After expanding from 9% in 2004 to a peak of 32% in 2010, Uniform margins faded to 20% in 2014-2015, before rebounding to 25% in 2016, and collapsing to 14%-15% in 2018-2019.
Meanwhile, Uniform turns expanded from 1.3x-1.7x levels in 2004-2007 to 2.0x in 2008, and subsequently regressed to 1.2x in 2013. Thereafter, Uniform turns rebounded to 1.7x in 2016, and have since declined to 1.3x-1.4x levels through 2019.
At current valuations, markets are pricing in expectations for a reversal of recent declines in both Uniform margins and Uniform turns.
Earnings Call Forensics
Valens’ qualitative analysis of the firm’s Q4 2019 earnings call highlights that management is confident they are prioritizing their business lines and are committed to making capital allocation choices that drive shareholder value.
However, they may be exaggerating the strength of their market positioning in healthcare and enterprise AI, their focus on driving growth and recurring revenue, and the benefits of their partnership with Microsoft.
Moreover, they may be concerned about their business investments and the sustainability of their Q4 performance.

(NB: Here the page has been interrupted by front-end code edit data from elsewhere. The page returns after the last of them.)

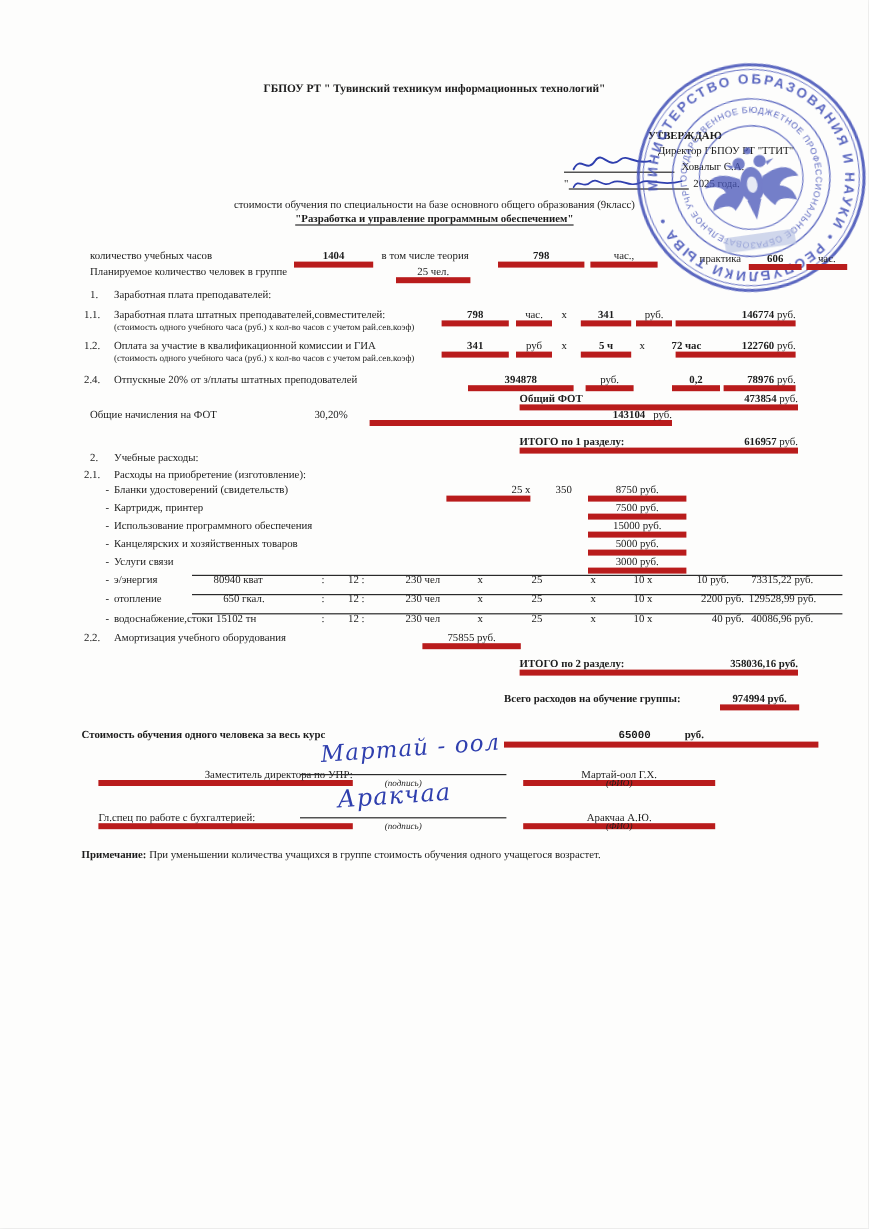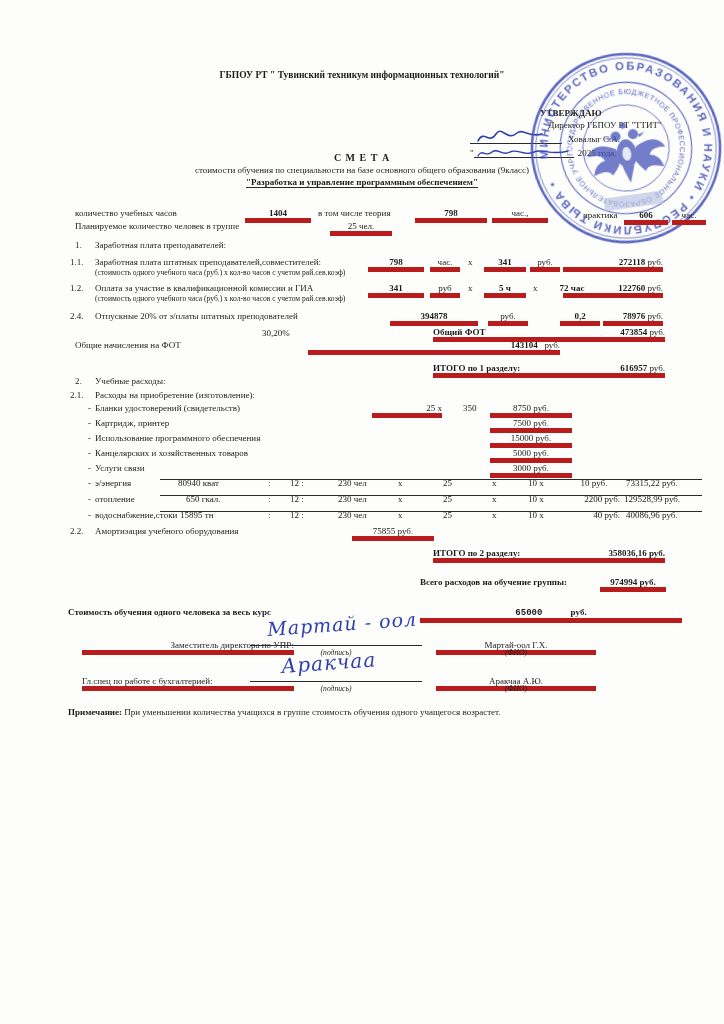"С М Е Т А" div.L { html: <div>С М Е Т А</div> -> none }
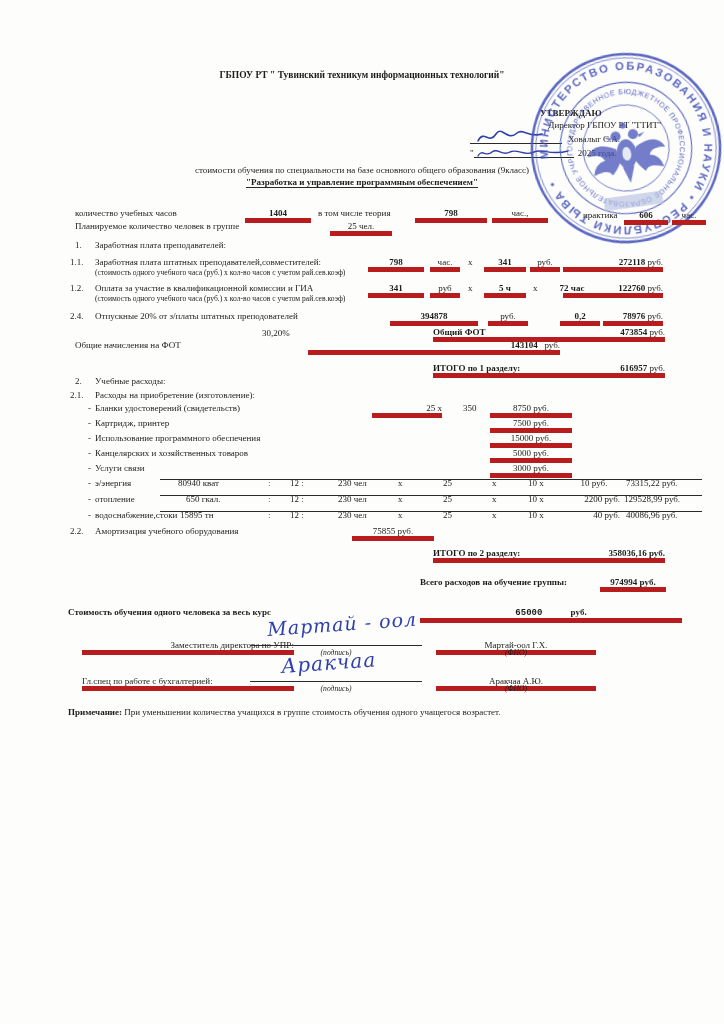"272118" span.b { text: 272118 -> 146774 }
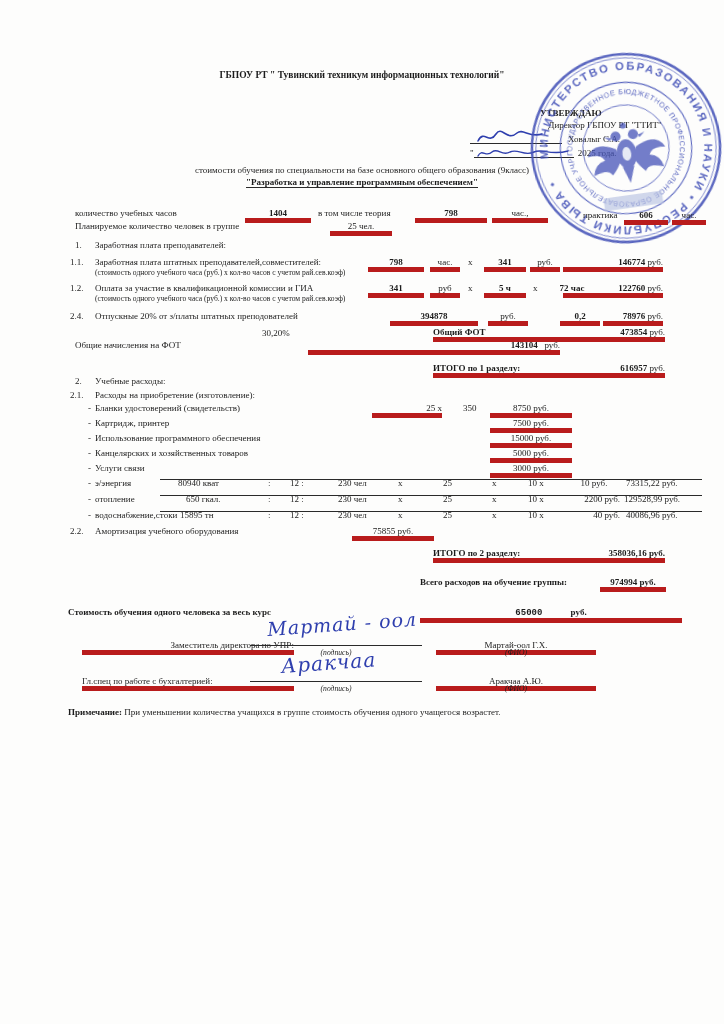"30,20%" div.L { top: 328px -> 340px }
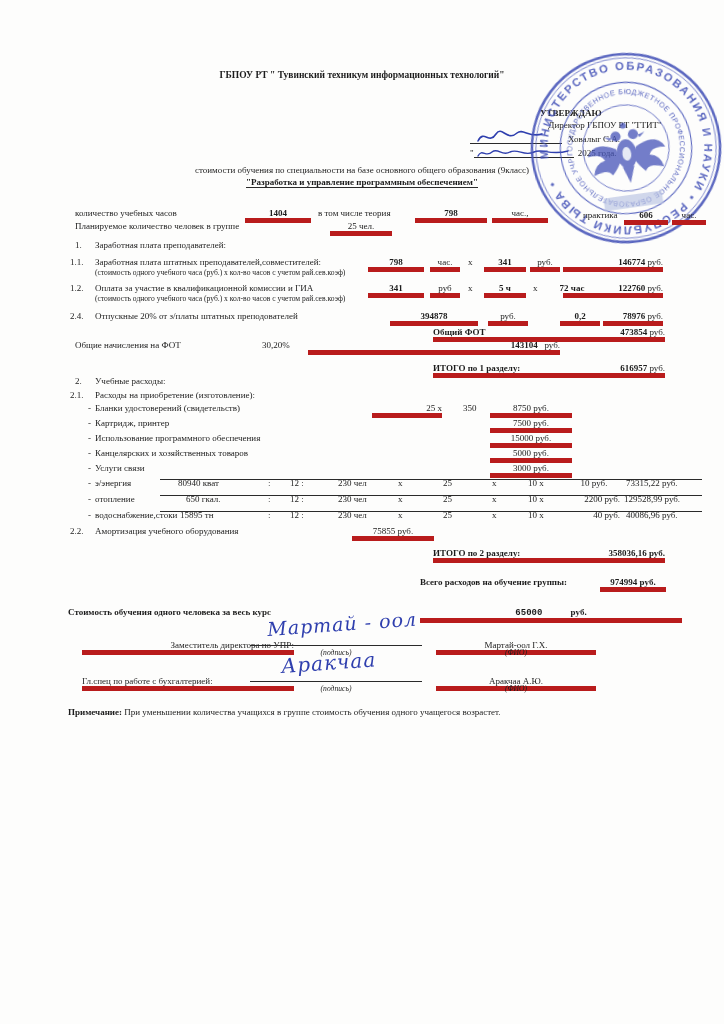"15895 тн" div.L { text: 15895 -> 15102 }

Finally, management may be exaggerating the ability of their omni channel cloud platform expansion to allow smaller organizations to access their technology, and they may lack confidence in their ability to sustain Dragon Medical conversion performance.
UAFRS VS As-Reported
Uniform Accounting metrics also highlight a significantly different fundamental picture for NUAN than as-reported metrics reflect.
As-reported metrics can lead investors to view a company to be dramatically stronger or weaker than real operating fundamentals highlight.
Understanding where these distortions occur can help explain why market expectations for the company may be divergent.
As-reported metrics significantly understate NUAN’s profitability.
For example, as-reported ROA for NUAN was just 3% in 2019, substantially lower than Uniform ROA of 19%, making NUAN appear to be a much weaker business than real economic metrics highlight.
Moreover, as-reported ROA has never exceeded 2%, while Uniform ROA has not fallen below 19% since 2006, distorting the market’s perception of NUAN’s historical profitability ceiling for nearly two decades.
SUMMARY and Nuance Communications, Inc. Tearsheet
As the Uniform Accounting tearsheet for Nuance Communications, Inc. (NUAN) highlights, it trades at a 25.4x Uniform P/E, which is above corporate average valuations, but around its historical average valuations.
Average P/Es require average EPS growth to sustain them. In the case of Nuance, the company has recently shown a robust Uniform EPS growth of 24%.
Wall Street analysts provide stock and valuation recommendations that, in general, provide very poor guidance or insight. However, Wall Street analysts’ near-term earnings forecasts tend to have relevant information.
We take Wall Street forecasts for GAAP earnings and convert them to Uniform earnings forecasts. When we do this, Nuance’s Wall Street analyst-driven forecast is for Uniform EPS to grow by 26% and 15% in 2020 and 2021, consecutively.
Based on current stock market valuations, we can use earnings growth valuation metrics to back into the required growth rate to justify Nuance’s $21 stock price. These are often referred to as market embedded expectations.
In order to meet current market valuation levels, Nuance would have to have Uniform earnings grow 10% each year over the next three years.
What Wall Street analysts expect for Nuance’s earnings growth is higher than what the current stock market valuation requires.
Meanwhile, the company’s earnings power is 3x corporate averages, and their robust cash flows and cash on hand signal that there is low risk to the company’s operations and credit profile.
To conclude, Nuance’s Uniform earnings growth and company’s price to earnings are both in line with peer averages valuations.